======== THE DATA ========

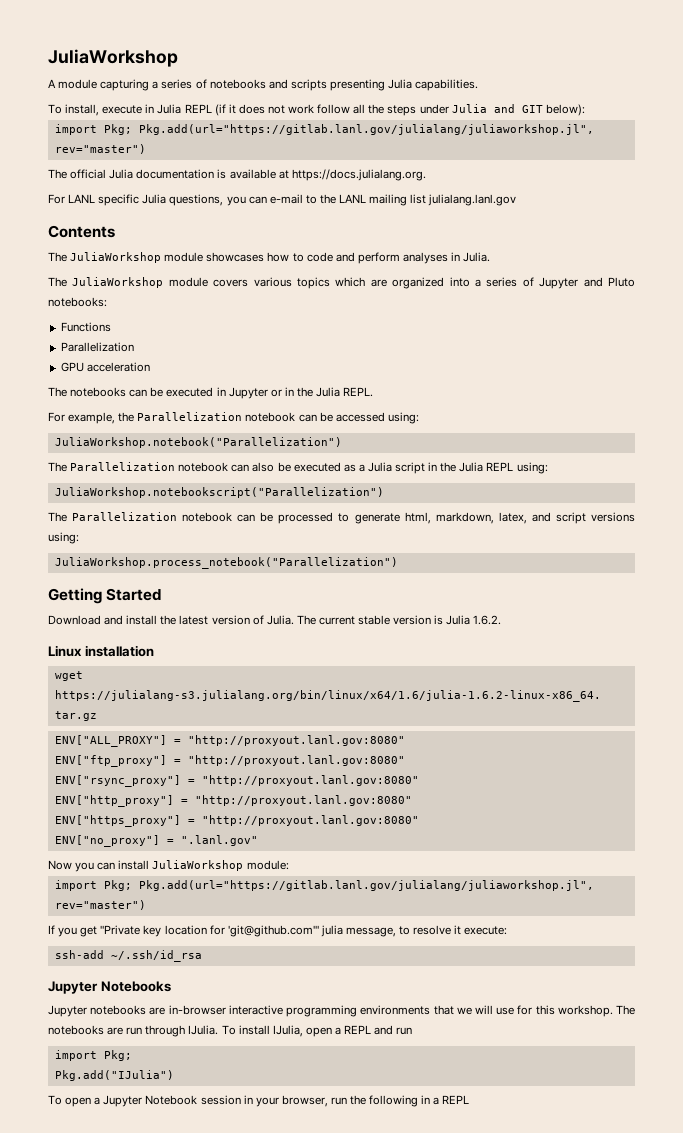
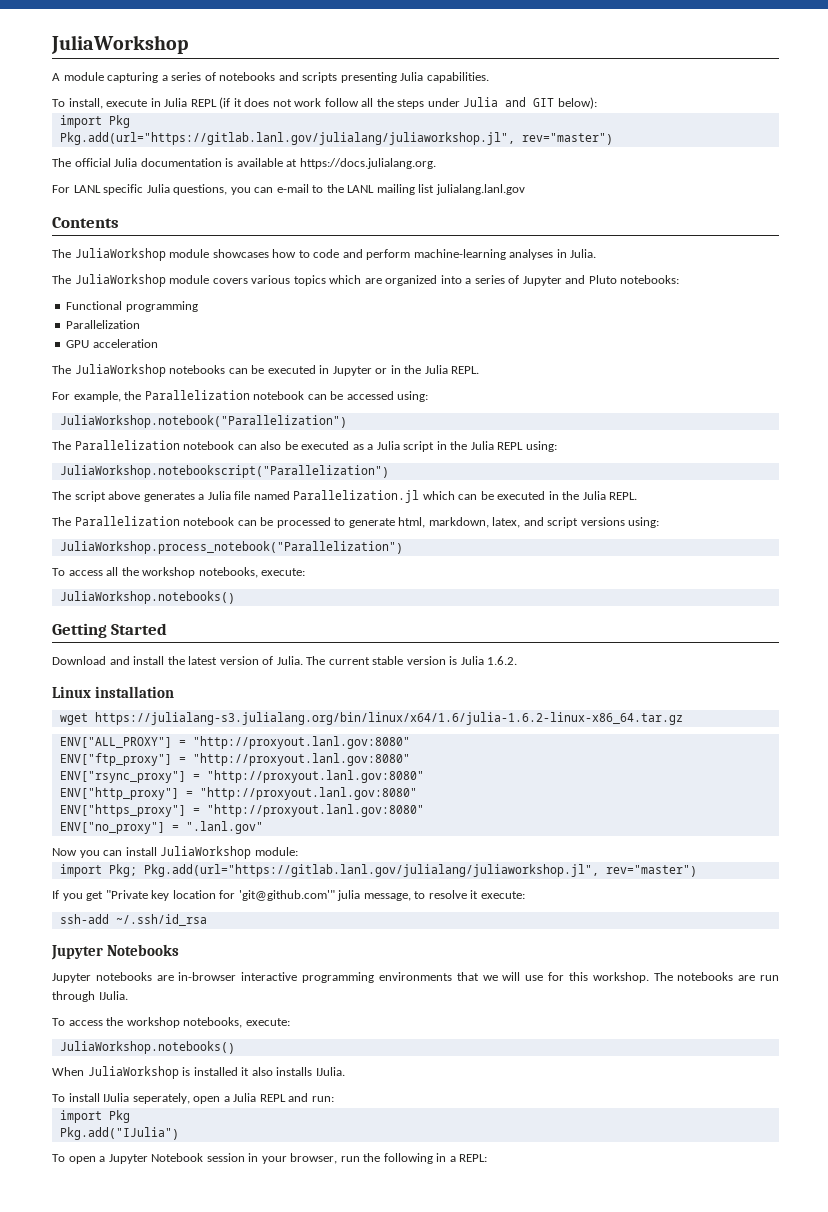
[103,124,132,135] Pkg; -> [108,115,130,128] Pkg //
(400, 258) none -> [413,249,506,260] machine-learning
[60,322,111,332] Functions -> [66,301,198,312] Functional programming
(67, 392) none -> [74,364,166,377] JuliaWorkshop
(384, 492) none -> [52,490,638,503] // The script above generates a Julia file named Parallelization.jl which can be executed in the Julia REPL.
(398, 563) none -> [52,567,306,578] [59,591,235,604] // To access all the workshop notebooks, execute: // JuliaWorkshop.notebooks()
[221,1025,341,1037] To install IJulia, open a -> [52,1017,290,1028] [59,1041,235,1054] [52,1066,345,1079] [52,1093,257,1104] // To access the workshop notebooks, execute: // JuliaWorkshop.notebooks() // When JuliaWorkshop is installed it also installs IJulia. // To install IJulia seperately, open a Julia
[396,1027,413,1035] [54,1050,132,1061] run // import Pkg; -> [311,1096,334,1102] [59,1110,130,1123] run: // import Pkg
[442,1095,470,1104] REPL -> [459,1154,488,1162] REPL:

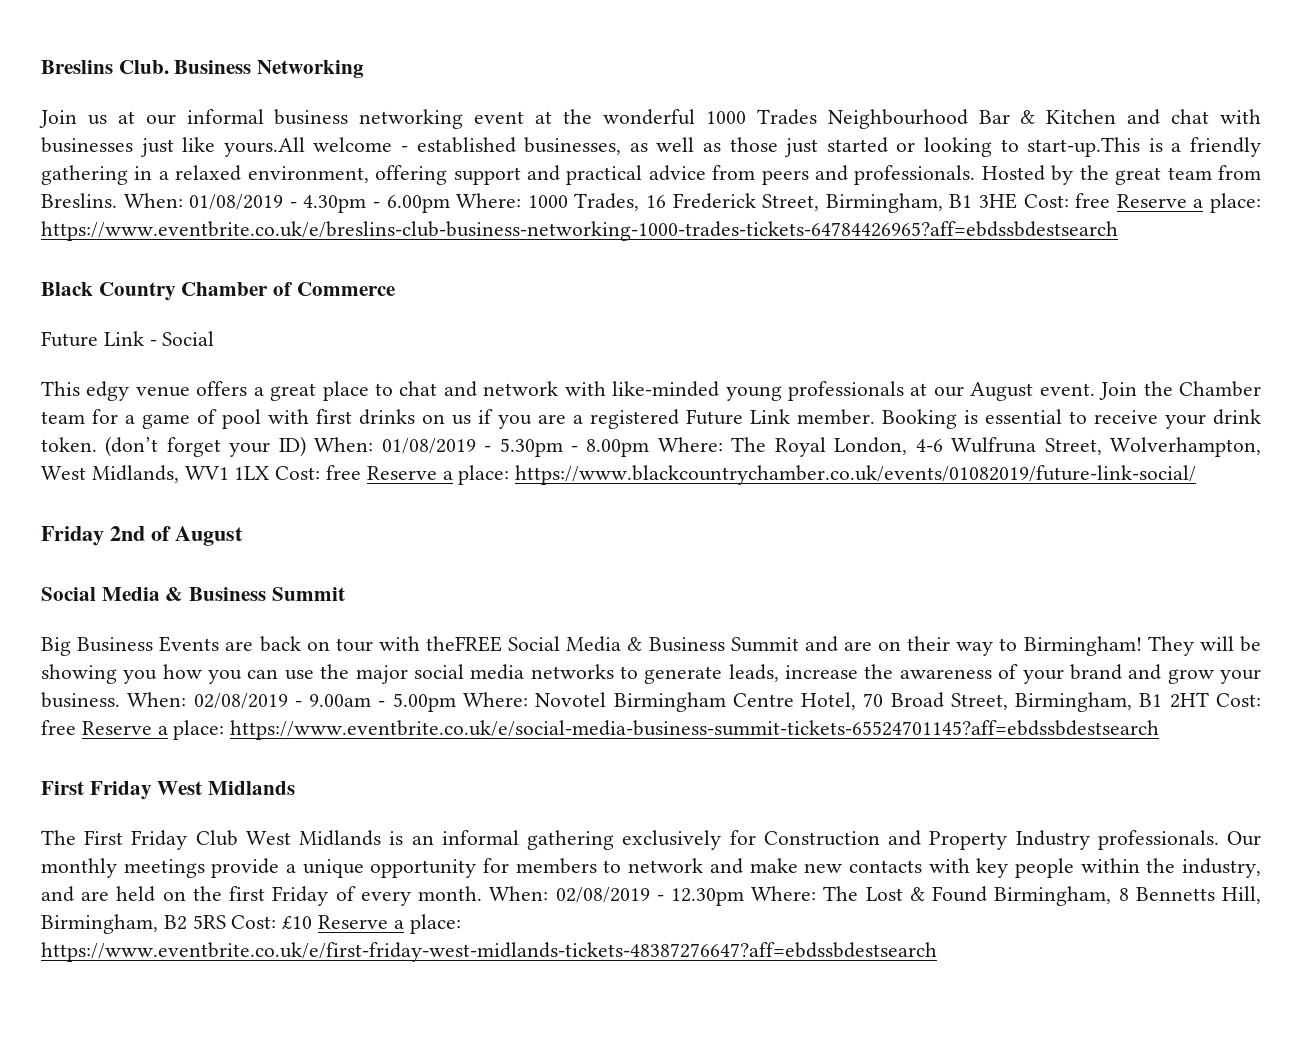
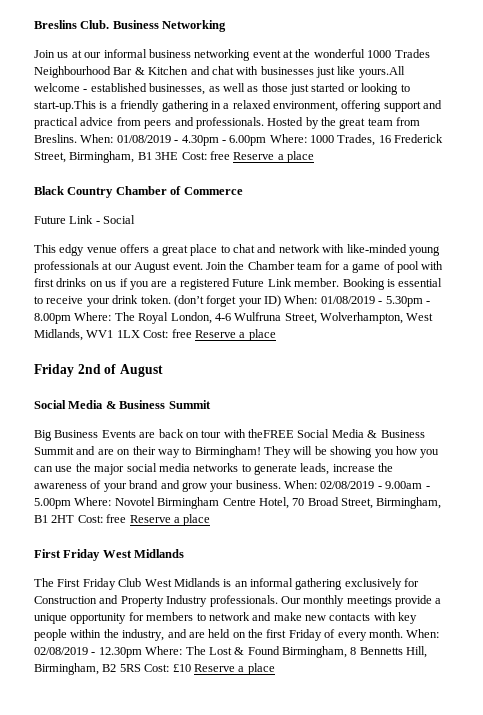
[1209,193,1261,213] [41,221,1118,241] place: https://www.eventbrite.co.uk/e/breslins-club-business-networking-1000-trades-tickets-64784426965?aff=ebdssbdestsearch -> [287,151,314,163] place
[458,465,1197,485] place: https://www.blackcountrychamber.co.uk/events/01082019/future-link-social/ -> [248,329,276,341] place
[173,720,1160,740] place: https://www.eventbrite.co.uk/e/social-media-business-summit-tickets-65524701145?aff=ebdssbdestsearch -> [183,514,211,526] place
[409,914,461,934] [41,942,937,962] place: https://www.eventbrite.co.uk/e/first-friday-west-midlands-tickets-48387276647?aff=ebdssbdestsearch -> [247,663,275,675] place

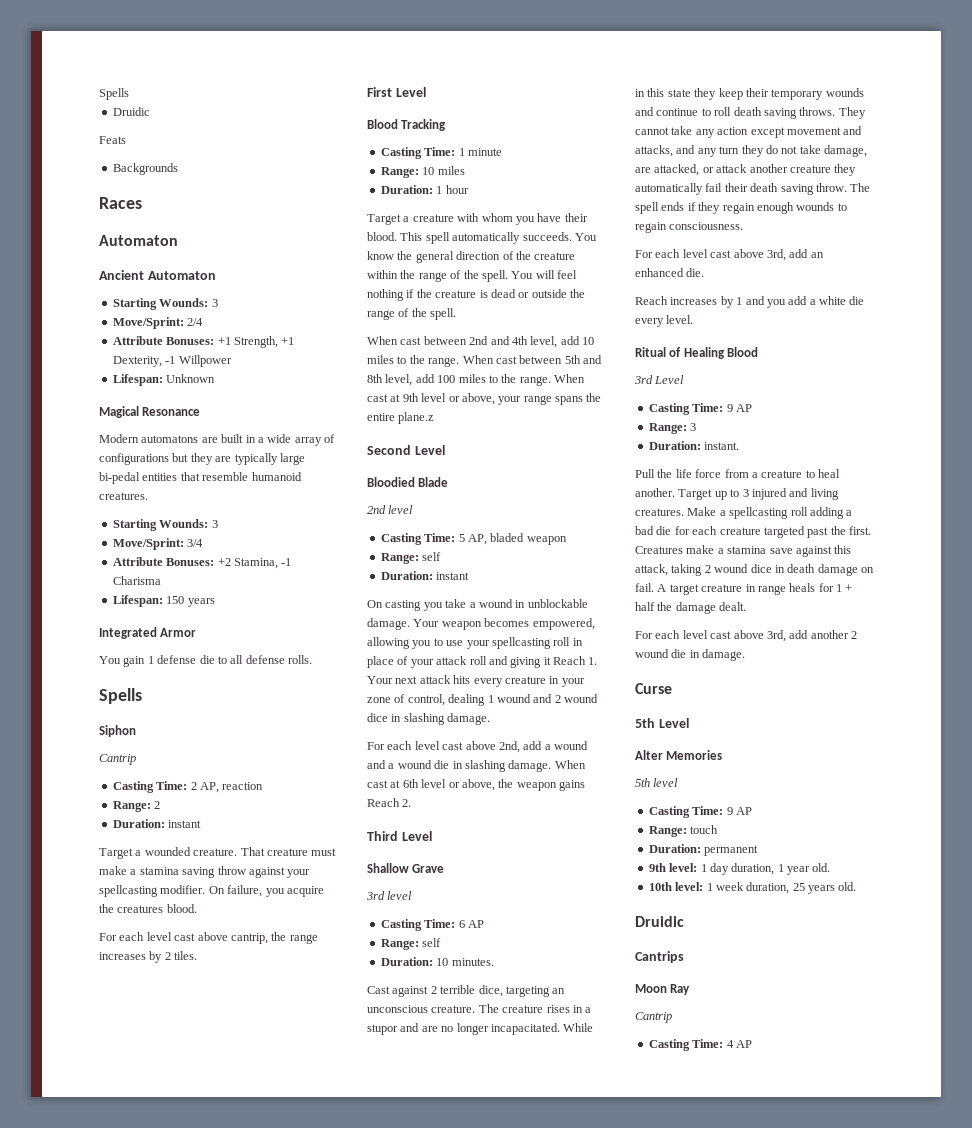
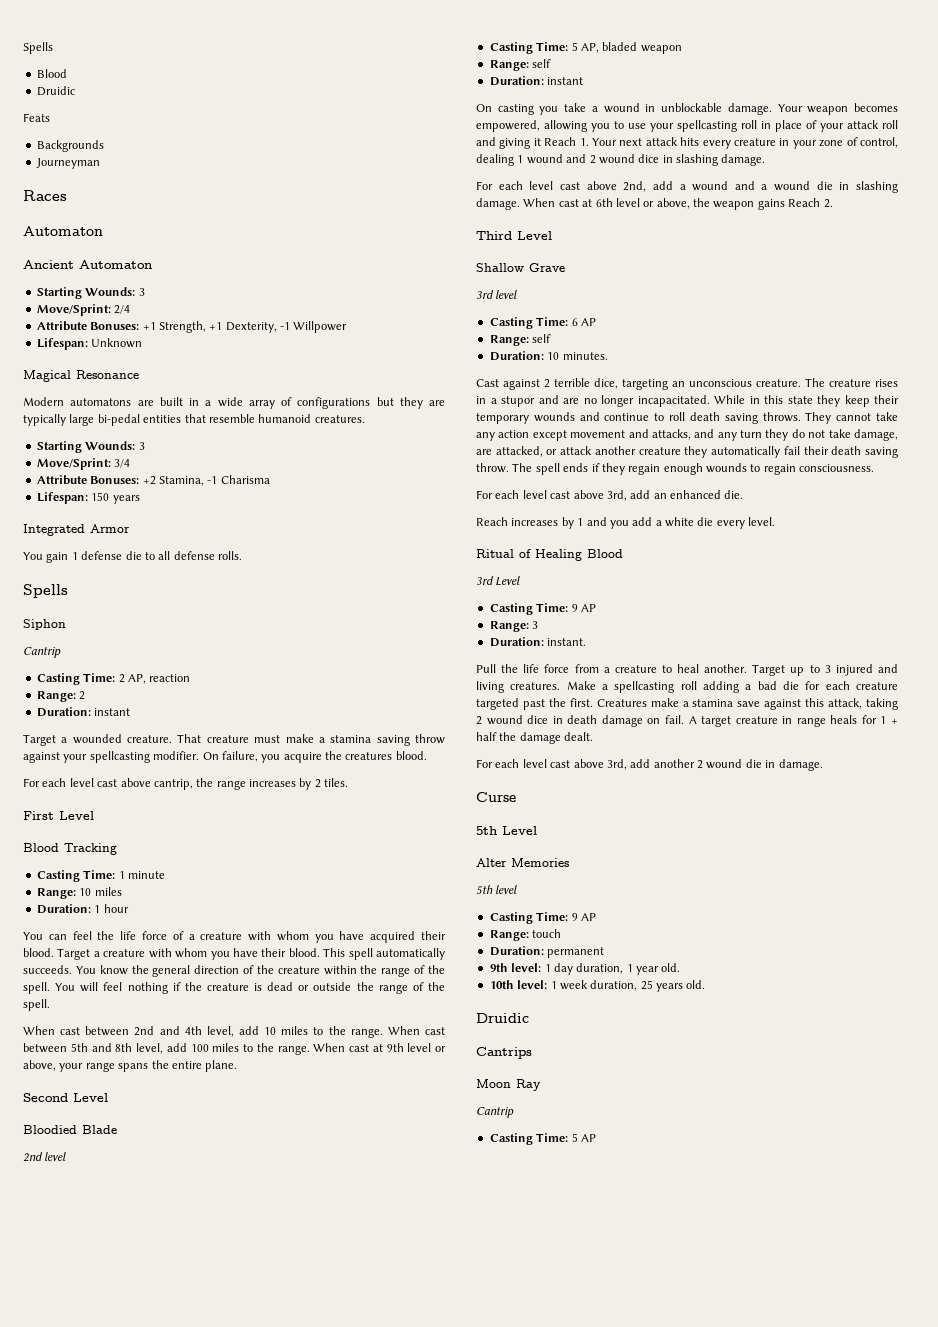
[99,88,129,100] Spells -> [23,42,53,54] [36,69,67,78] Spells // Blood
(178, 169) none -> [35,158,100,169] // Journeyman
(469, 189) none -> [23,931,446,943] [23,948,54,957] You can feel the life force of a creature with whom you have acquired their blood.
[398,412,435,424] plane.z -> [205,1060,238,1072] plane.
[726,1040,734,1048] 4 -> [571,1133,578,1142] 5

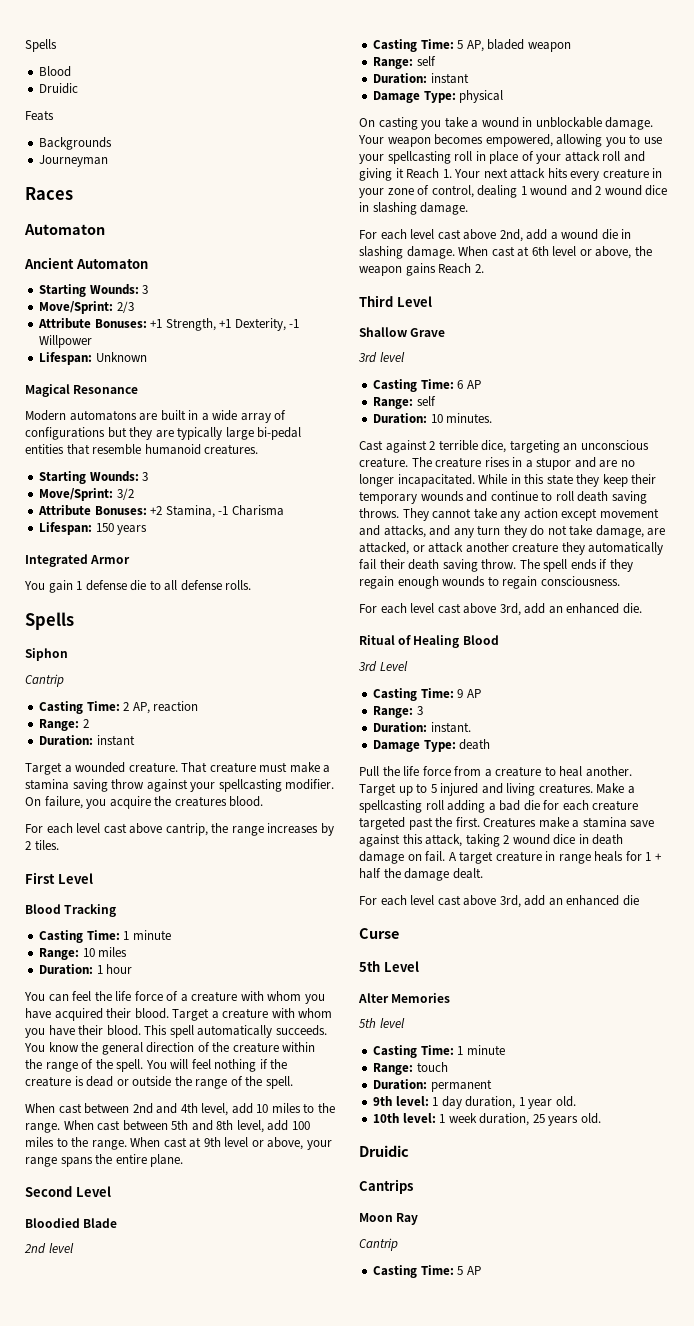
[114,305,131,314] 2/4 -> [116,301,134,313] 2/3
[114,459,131,468] 3/4 -> [116,488,134,500] 3/2
(584, 81) none -> [373,90,504,103] // Damage Type: physical
[734,181,811,191] and a wound -> (599, 234) none
[476,517,776,529] // Reach increases by 1 and you add a white die every level. -> (642, 608) none
(587, 642) none -> [373,739,491,752] // Damage Type: death
[824,665,831,673] 3 -> [430,784,437,793] 5
[653,759,823,771] another 2 wound die in damage. -> [548,895,639,906] an enhanced die
[571,913,596,921] 9 AP -> [457,1045,505,1055] 1 minute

========

• **AIM OF THE EXERCISE**:
Only the lines from the one that contains "-> [247,663,275,675] place" through the last line of the records may appear in the answer, retyped exactly and with no pictures.

• **EXERCISE RESPONSE**:
[409,914,461,934] [41,942,937,962] place: https://www.eventbrite.co.uk/e/first-friday-west-midlands-tickets-48387276647?aff=ebdssbdestsearch -> [247,663,275,675] place

[99,88,129,100] Spells -> [23,42,53,54] [36,69,67,78] Spells // Blood
(178, 169) none -> [35,158,100,169] // Journeyman
(469, 189) none -> [23,931,446,943] [23,948,54,957] You can feel the life force of a creature with whom you have acquired their blood.
[398,412,435,424] plane.z -> [205,1060,238,1072] plane.
[726,1040,734,1048] 4 -> [571,1133,578,1142] 5

[114,305,131,314] 2/4 -> [116,301,134,313] 2/3
[114,459,131,468] 3/4 -> [116,488,134,500] 3/2
(584, 81) none -> [373,90,504,103] // Damage Type: physical
[734,181,811,191] and a wound -> (599, 234) none
[476,517,776,529] // Reach increases by 1 and you add a white die every level. -> (642, 608) none
(587, 642) none -> [373,739,491,752] // Damage Type: death
[824,665,831,673] 3 -> [430,784,437,793] 5
[653,759,823,771] another 2 wound die in damage. -> [548,895,639,906] an enhanced die
[571,913,596,921] 9 AP -> [457,1045,505,1055] 1 minute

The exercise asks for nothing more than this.